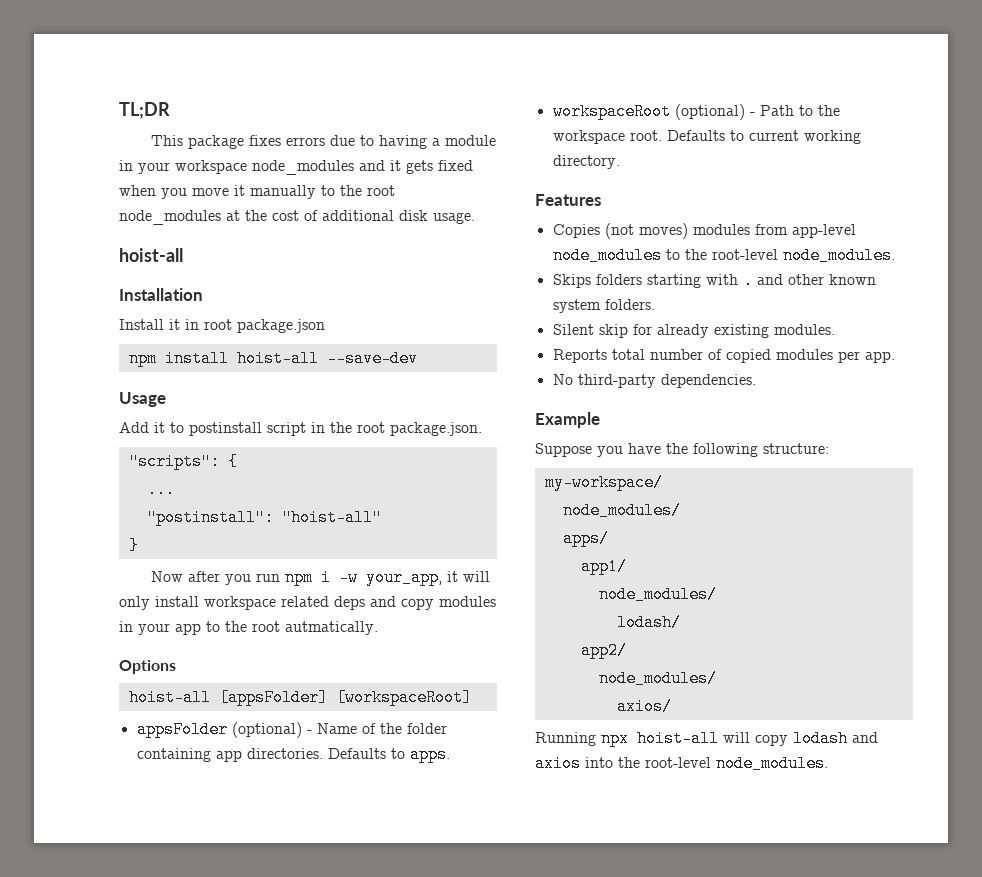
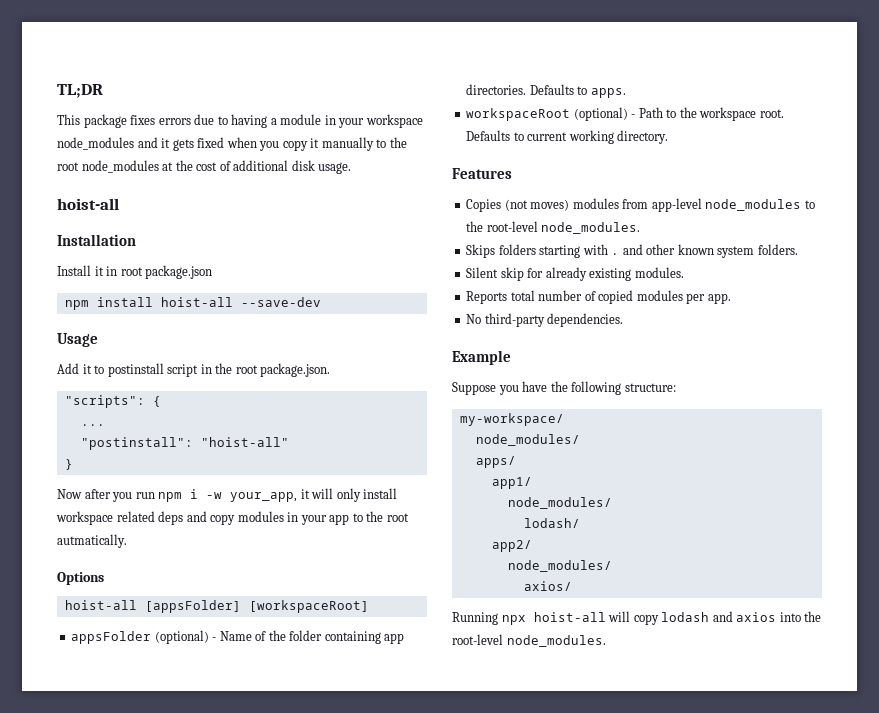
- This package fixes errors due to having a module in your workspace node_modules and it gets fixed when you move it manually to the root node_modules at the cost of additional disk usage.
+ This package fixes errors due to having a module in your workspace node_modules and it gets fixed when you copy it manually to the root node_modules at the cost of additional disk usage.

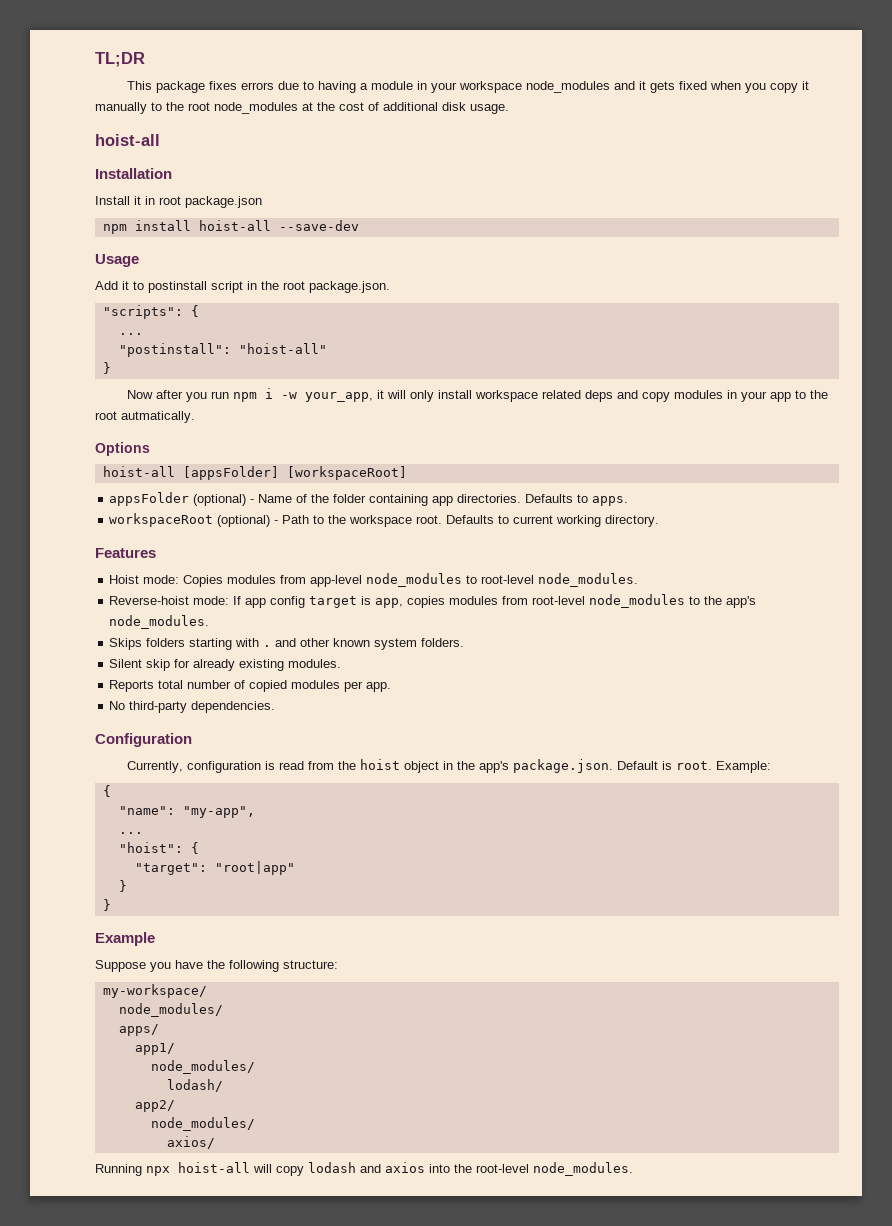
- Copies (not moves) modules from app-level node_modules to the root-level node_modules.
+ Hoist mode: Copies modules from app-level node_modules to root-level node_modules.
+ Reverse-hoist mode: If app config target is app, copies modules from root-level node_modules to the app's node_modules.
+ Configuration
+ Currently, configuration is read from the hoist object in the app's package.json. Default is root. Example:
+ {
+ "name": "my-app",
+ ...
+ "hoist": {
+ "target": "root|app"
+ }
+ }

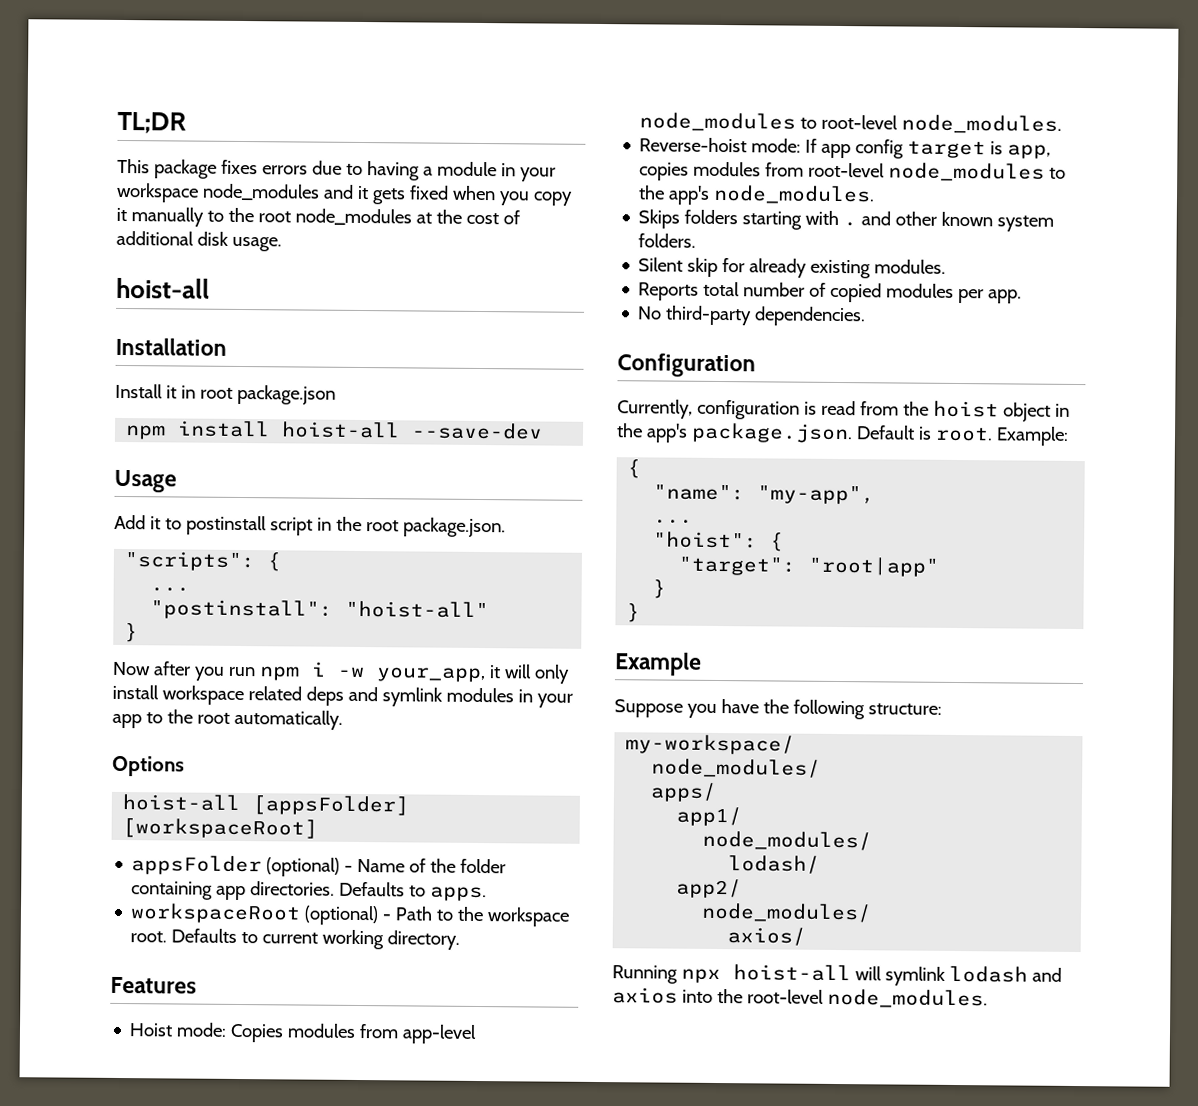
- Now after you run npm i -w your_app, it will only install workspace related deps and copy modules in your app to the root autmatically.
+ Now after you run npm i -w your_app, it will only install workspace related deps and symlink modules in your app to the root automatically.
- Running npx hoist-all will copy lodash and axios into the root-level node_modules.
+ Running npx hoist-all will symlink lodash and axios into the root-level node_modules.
---
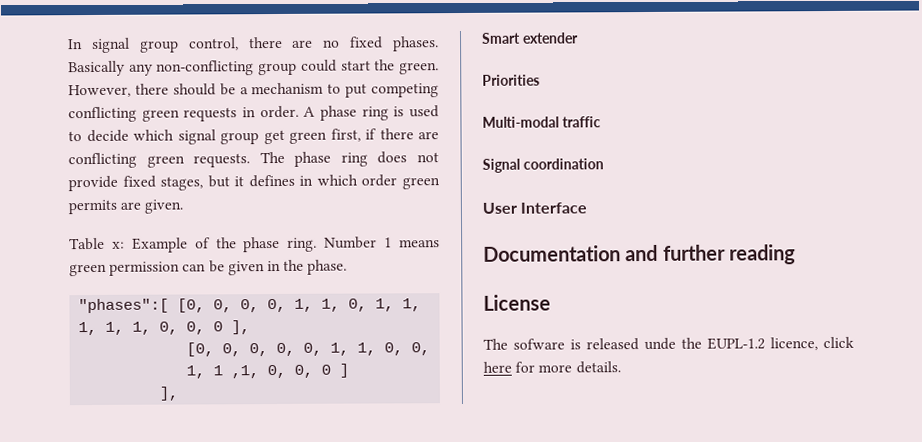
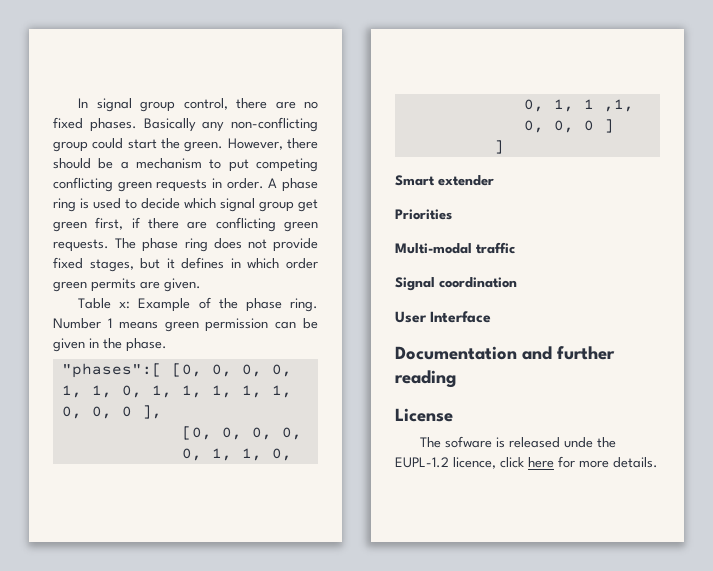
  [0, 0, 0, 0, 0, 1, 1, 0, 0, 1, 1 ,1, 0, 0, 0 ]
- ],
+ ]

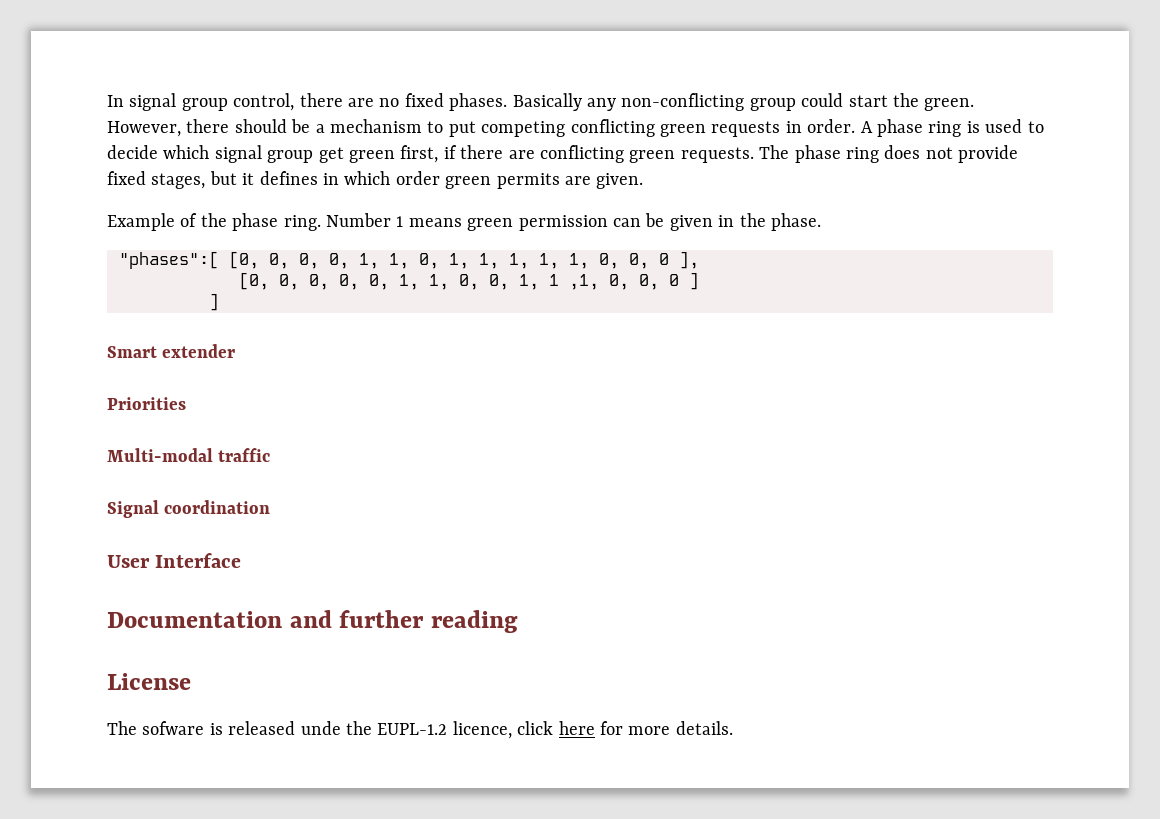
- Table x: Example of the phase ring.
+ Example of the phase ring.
...
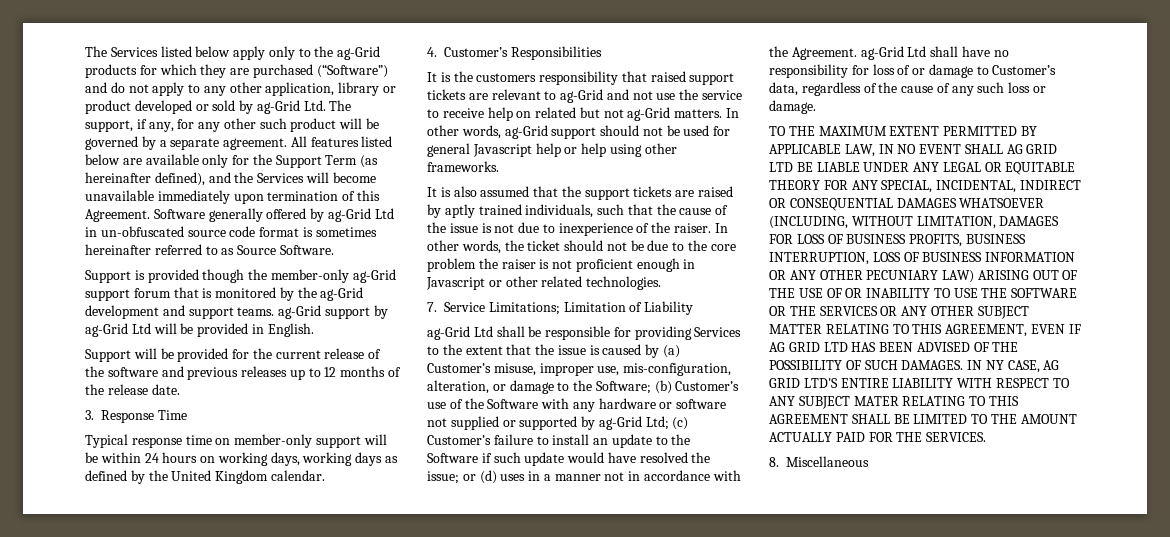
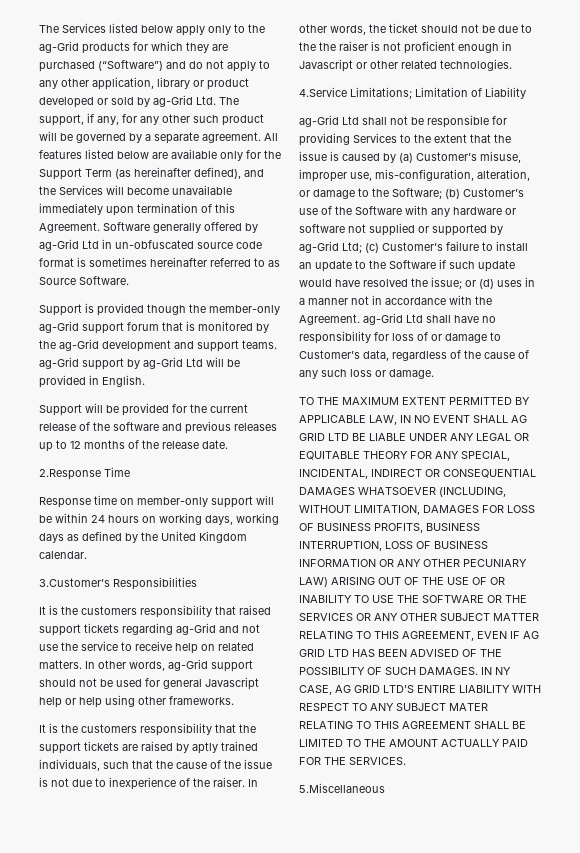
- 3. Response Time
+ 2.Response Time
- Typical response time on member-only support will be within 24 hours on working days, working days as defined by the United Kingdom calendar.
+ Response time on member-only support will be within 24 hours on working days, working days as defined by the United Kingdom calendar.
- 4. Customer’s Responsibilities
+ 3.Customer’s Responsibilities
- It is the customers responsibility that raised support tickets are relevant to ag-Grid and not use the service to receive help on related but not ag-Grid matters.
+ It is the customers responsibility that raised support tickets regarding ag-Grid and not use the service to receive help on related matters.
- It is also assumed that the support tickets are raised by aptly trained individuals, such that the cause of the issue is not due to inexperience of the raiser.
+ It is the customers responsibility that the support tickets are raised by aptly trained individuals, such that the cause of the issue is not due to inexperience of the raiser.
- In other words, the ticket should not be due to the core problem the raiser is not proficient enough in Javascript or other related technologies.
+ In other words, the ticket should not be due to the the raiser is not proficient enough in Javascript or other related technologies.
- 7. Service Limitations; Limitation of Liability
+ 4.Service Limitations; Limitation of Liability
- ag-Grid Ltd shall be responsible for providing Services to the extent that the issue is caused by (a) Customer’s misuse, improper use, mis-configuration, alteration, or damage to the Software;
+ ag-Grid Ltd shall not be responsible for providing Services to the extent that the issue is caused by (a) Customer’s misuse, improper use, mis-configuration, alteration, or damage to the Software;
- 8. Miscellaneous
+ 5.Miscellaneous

■ **Problem details**:
Check each line above for the word "inexperience", and copy the lines where it appears.

■ **Result**:
- It is also assumed that the support tickets are raised by aptly trained individuals, such that the cause of the issue is not due to inexperience of the raiser.
+ It is the customers responsibility that the support tickets are raised by aptly trained individuals, such that the cause of the issue is not due to inexperience of the raiser.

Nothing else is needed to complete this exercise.